▶ [INPUT MATERIAL]:
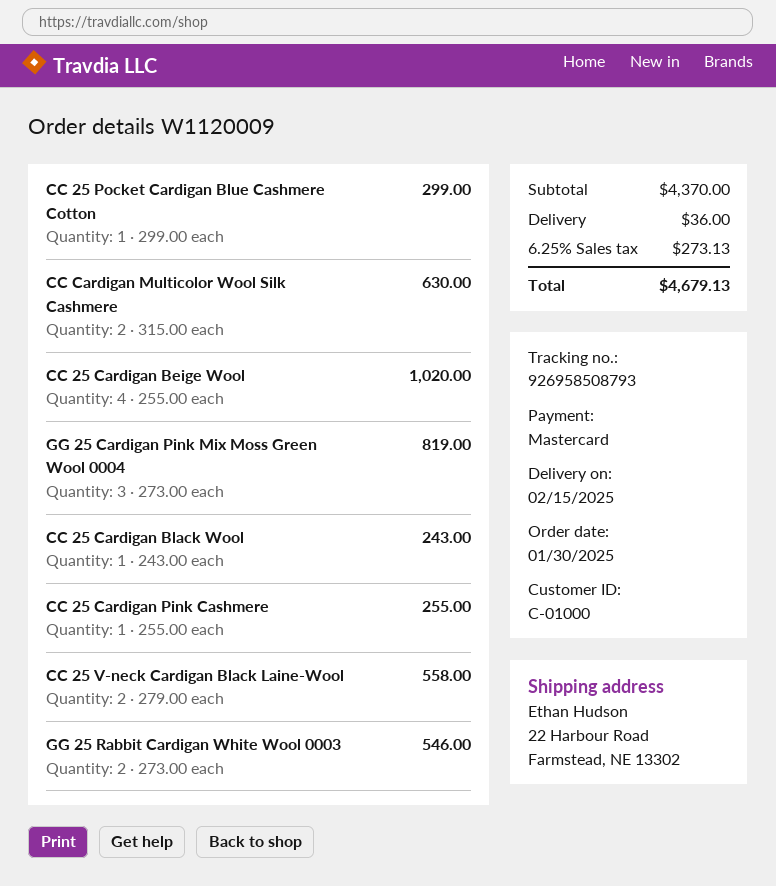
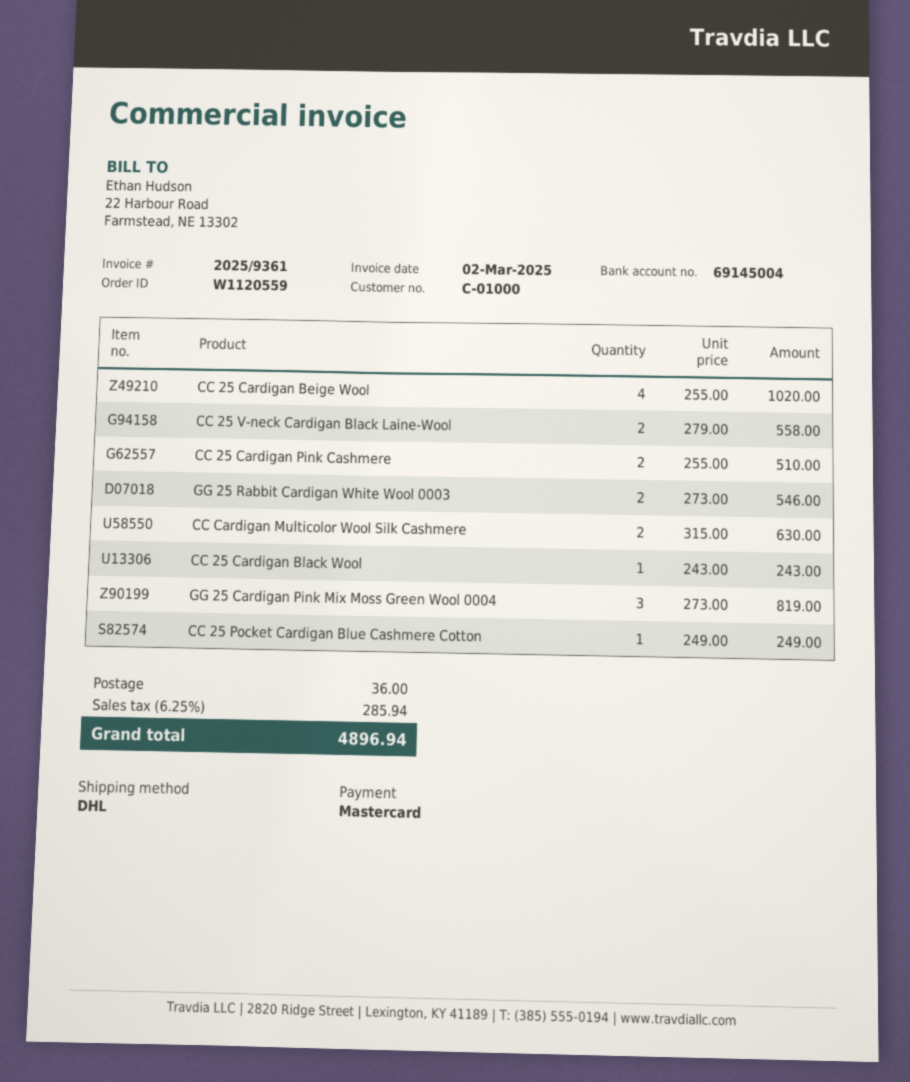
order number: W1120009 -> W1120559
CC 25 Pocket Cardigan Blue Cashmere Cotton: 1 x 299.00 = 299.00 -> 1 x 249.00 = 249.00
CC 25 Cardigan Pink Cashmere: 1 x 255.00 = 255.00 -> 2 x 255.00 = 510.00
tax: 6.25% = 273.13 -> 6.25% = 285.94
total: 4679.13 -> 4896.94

* * *

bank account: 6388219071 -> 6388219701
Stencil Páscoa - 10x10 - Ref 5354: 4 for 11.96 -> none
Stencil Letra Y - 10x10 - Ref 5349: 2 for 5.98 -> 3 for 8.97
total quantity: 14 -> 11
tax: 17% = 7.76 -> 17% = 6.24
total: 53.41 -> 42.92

--

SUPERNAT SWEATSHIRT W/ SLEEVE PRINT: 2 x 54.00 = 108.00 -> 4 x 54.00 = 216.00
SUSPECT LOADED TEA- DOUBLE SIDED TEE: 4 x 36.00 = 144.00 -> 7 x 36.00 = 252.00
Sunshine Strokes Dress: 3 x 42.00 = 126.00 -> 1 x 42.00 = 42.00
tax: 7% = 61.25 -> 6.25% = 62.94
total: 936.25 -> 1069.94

▶ [ABOUT THIS EXERCISE]: Above are the records; copy exactly the lines from the line with "total quantity: 14 -> 11" through the line with "total: 53.41 -> 42.92", both included.

▶ [FINISHED TASK]:
total quantity: 14 -> 11
tax: 17% = 7.76 -> 17% = 6.24
total: 53.41 -> 42.92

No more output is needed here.